From the line with "text-decoration: underline ->" to the line with "color: #ef4444 ->", output every line below exactly, both ends included. Skip the pictures.

- _DATA FOR ANALYSIS_
___

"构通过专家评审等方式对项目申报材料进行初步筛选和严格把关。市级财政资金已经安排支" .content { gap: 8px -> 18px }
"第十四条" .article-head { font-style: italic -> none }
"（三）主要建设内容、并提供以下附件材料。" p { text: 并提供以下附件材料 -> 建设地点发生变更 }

___

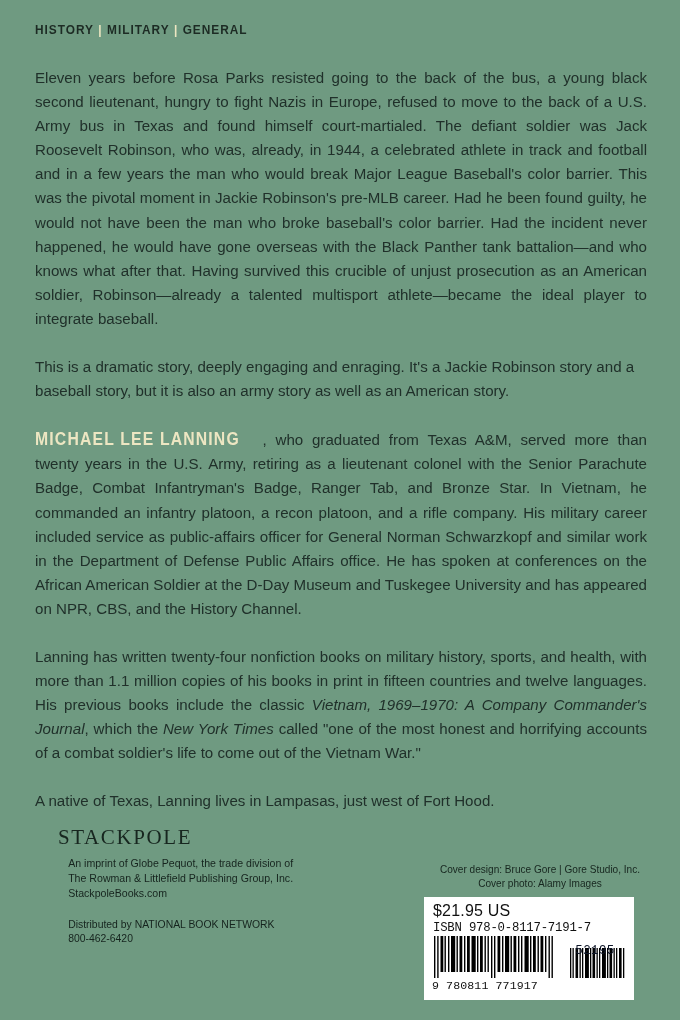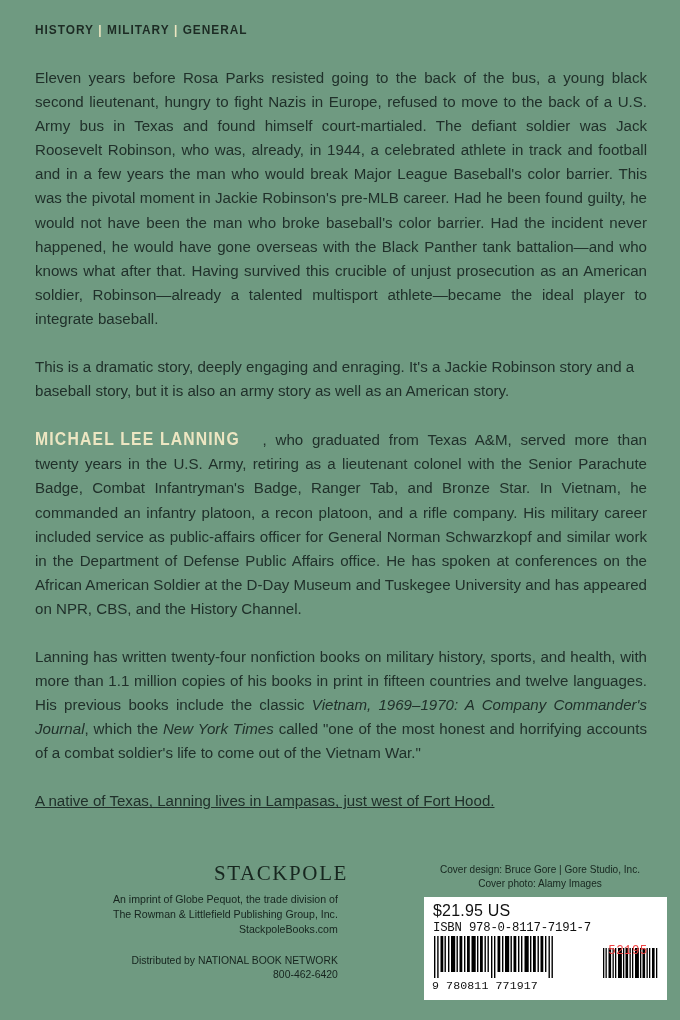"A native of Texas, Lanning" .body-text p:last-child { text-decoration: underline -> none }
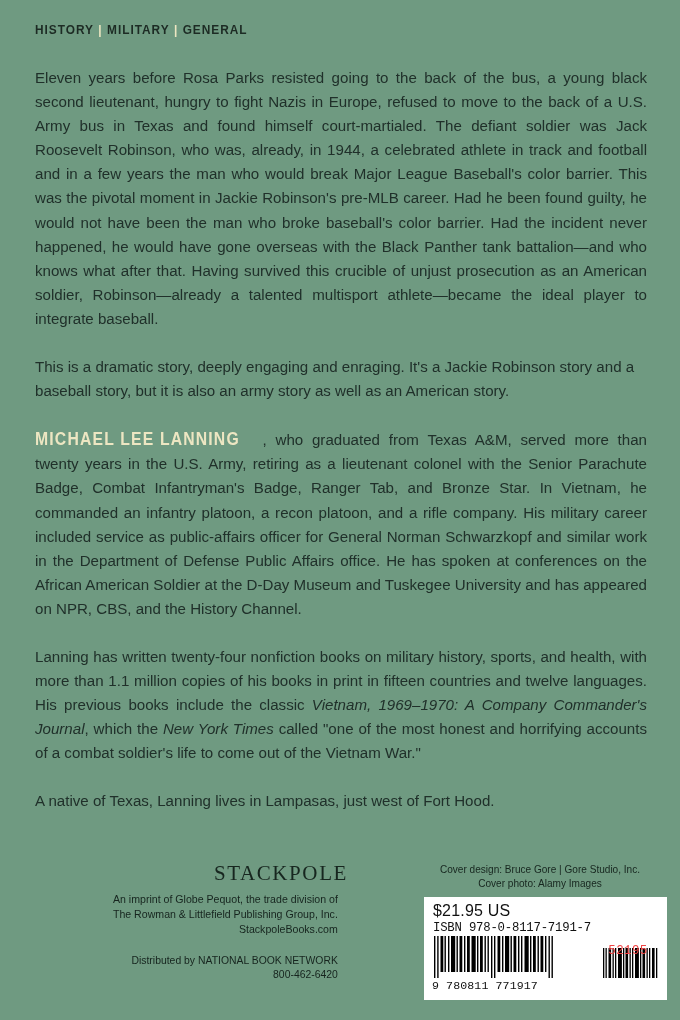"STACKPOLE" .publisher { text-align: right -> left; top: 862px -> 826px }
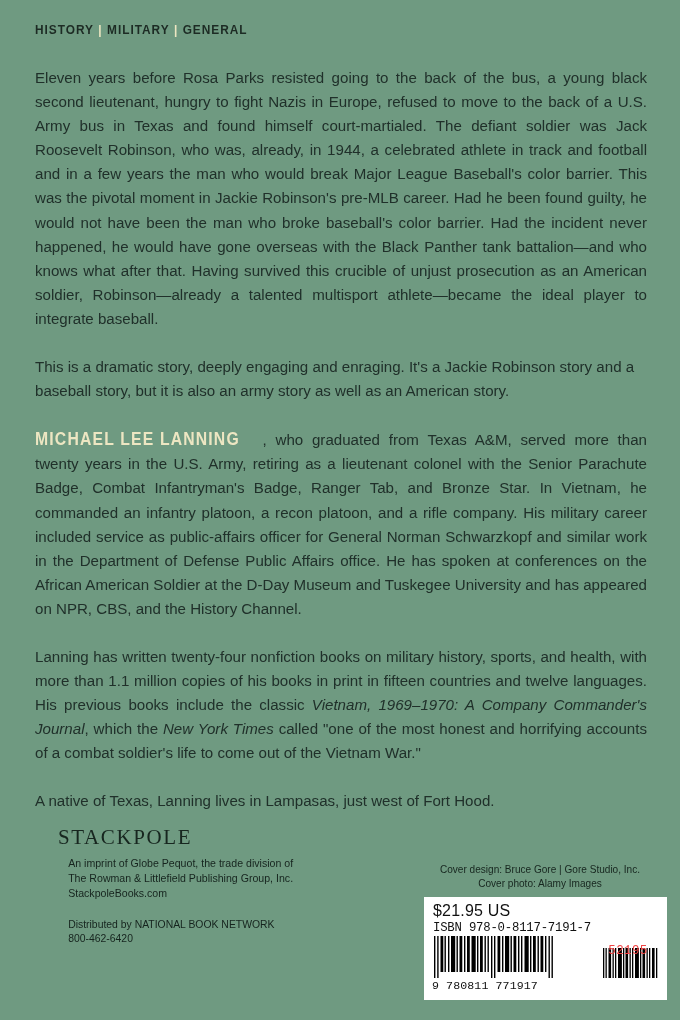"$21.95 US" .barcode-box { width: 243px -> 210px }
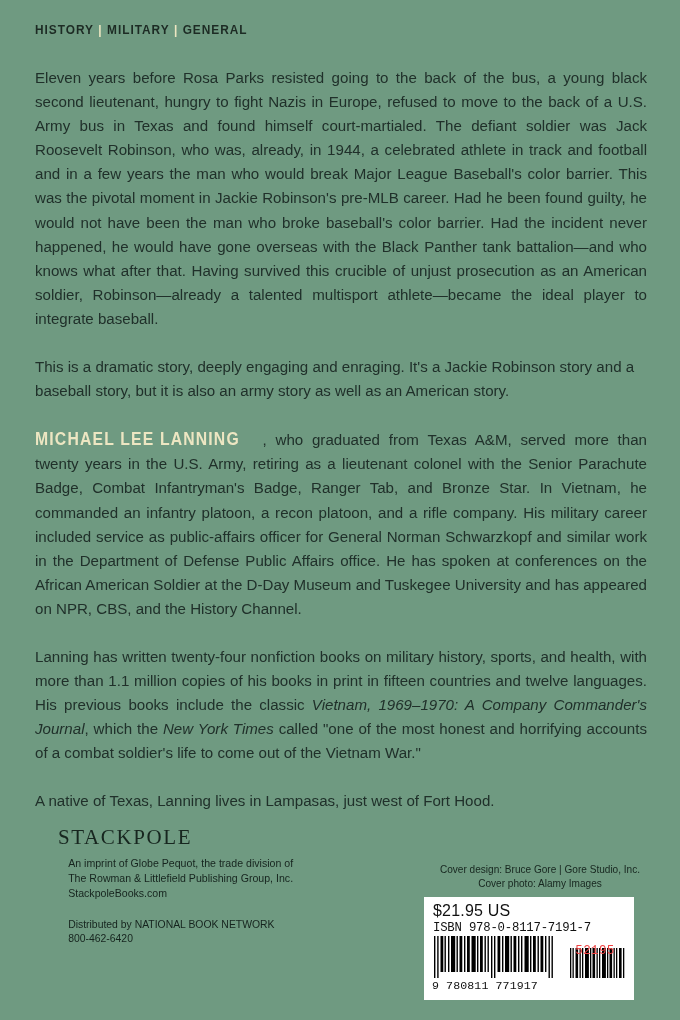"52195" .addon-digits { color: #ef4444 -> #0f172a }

___

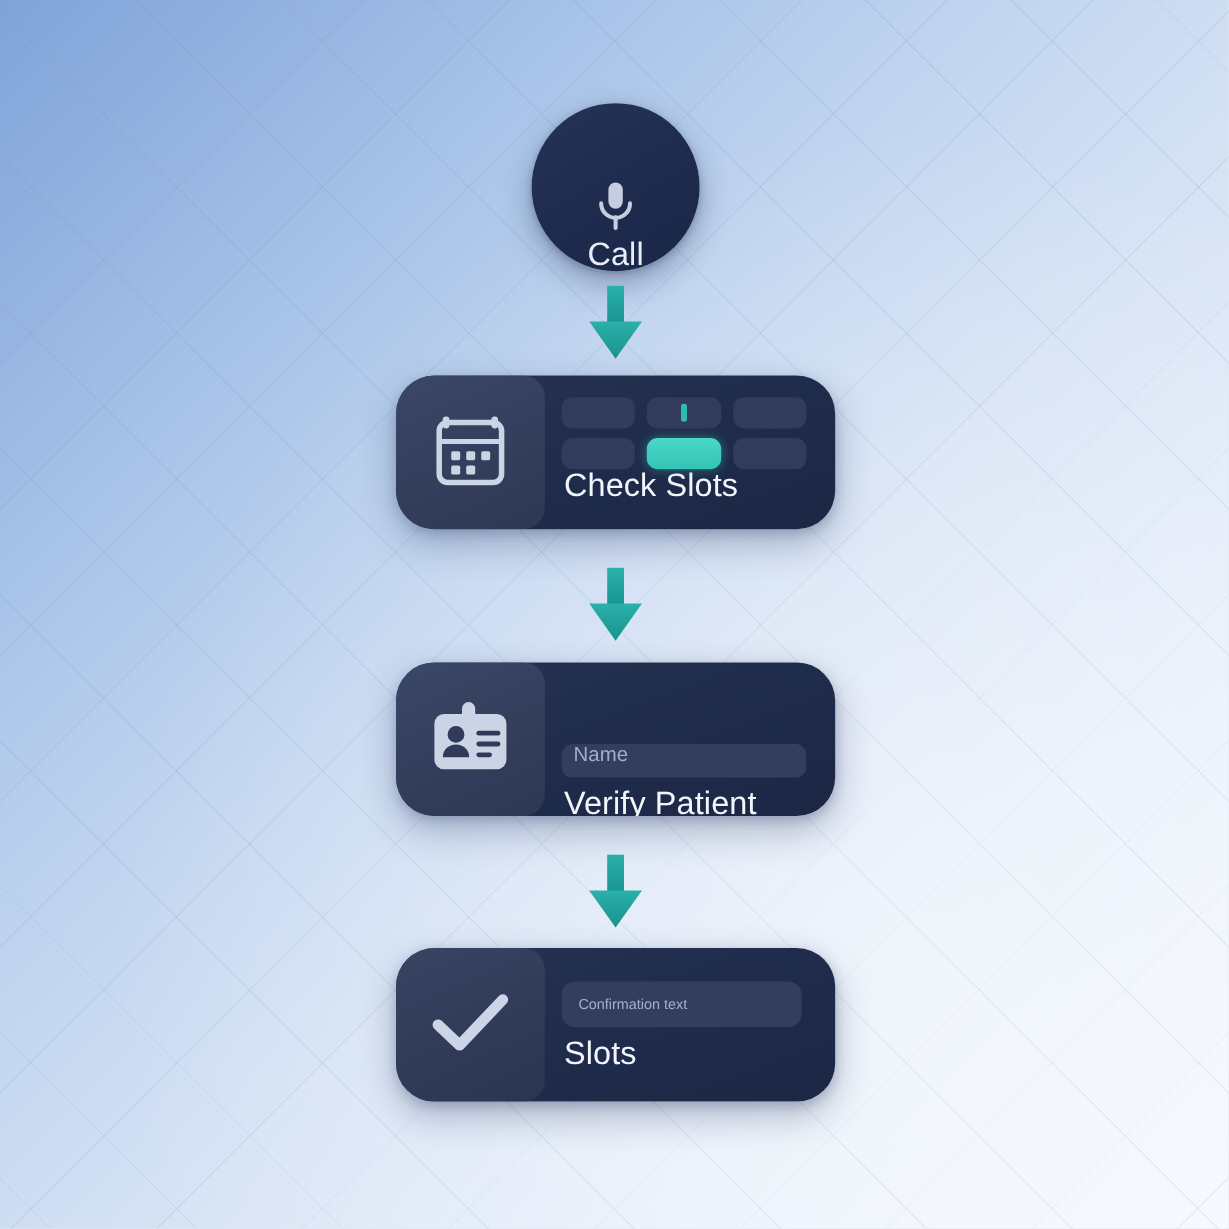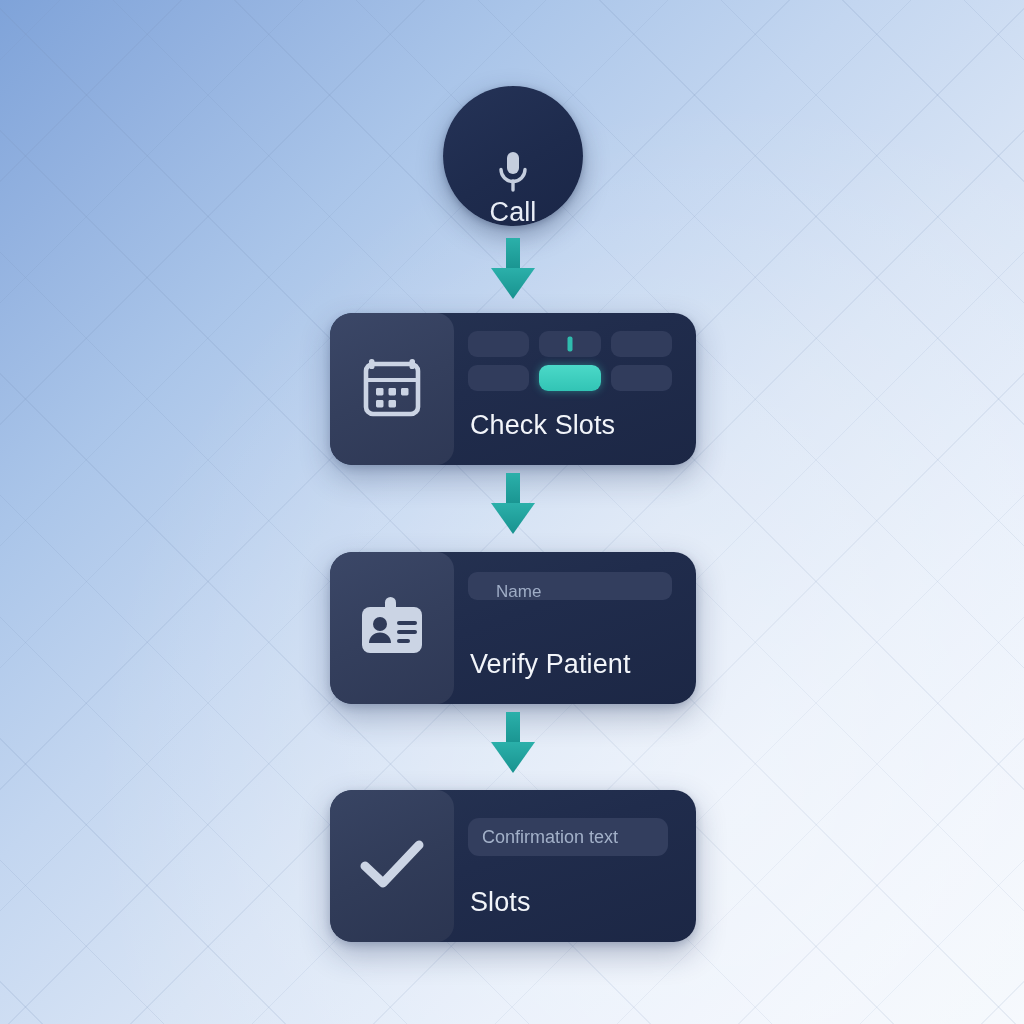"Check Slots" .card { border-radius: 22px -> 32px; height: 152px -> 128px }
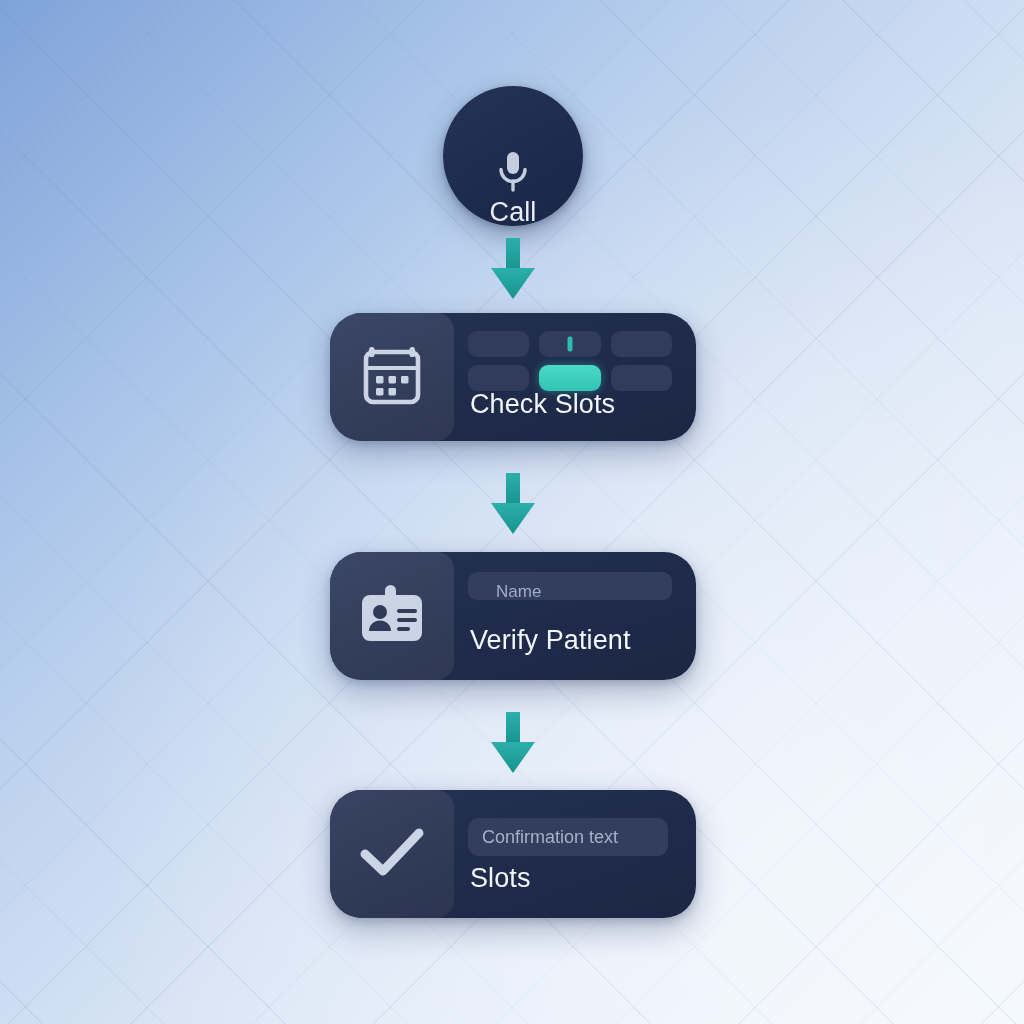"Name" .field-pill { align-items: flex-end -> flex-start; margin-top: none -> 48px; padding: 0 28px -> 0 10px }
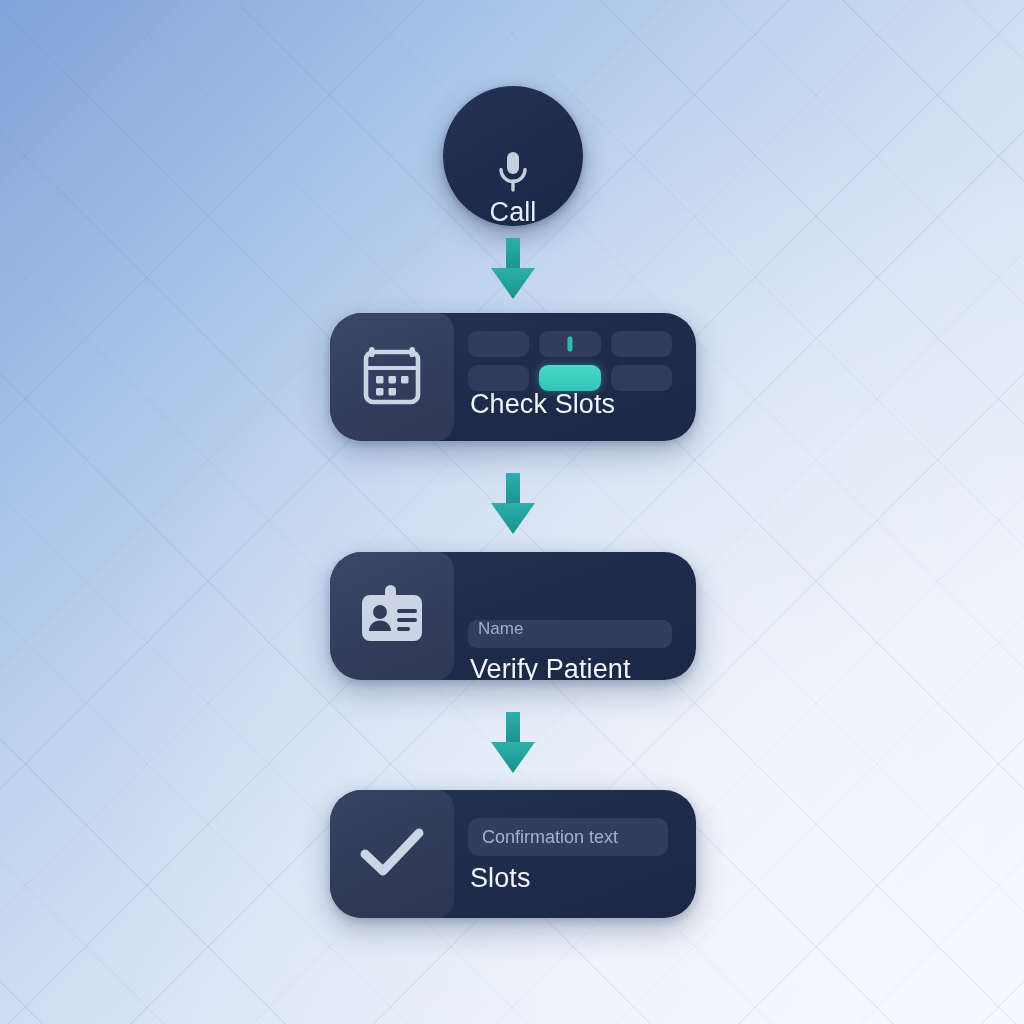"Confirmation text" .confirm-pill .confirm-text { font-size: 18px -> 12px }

___

- _RESPONSE TO THIS TASK_
"A native of Texas, Lanning" .body-text p:last-child { text-decoration: underline -> none }
"STACKPOLE" .publisher { text-align: right -> left; top: 862px -> 826px }
"$21.95 US" .barcode-box { width: 243px -> 210px }
"52195" .addon-digits { color: #ef4444 -> #0f172a }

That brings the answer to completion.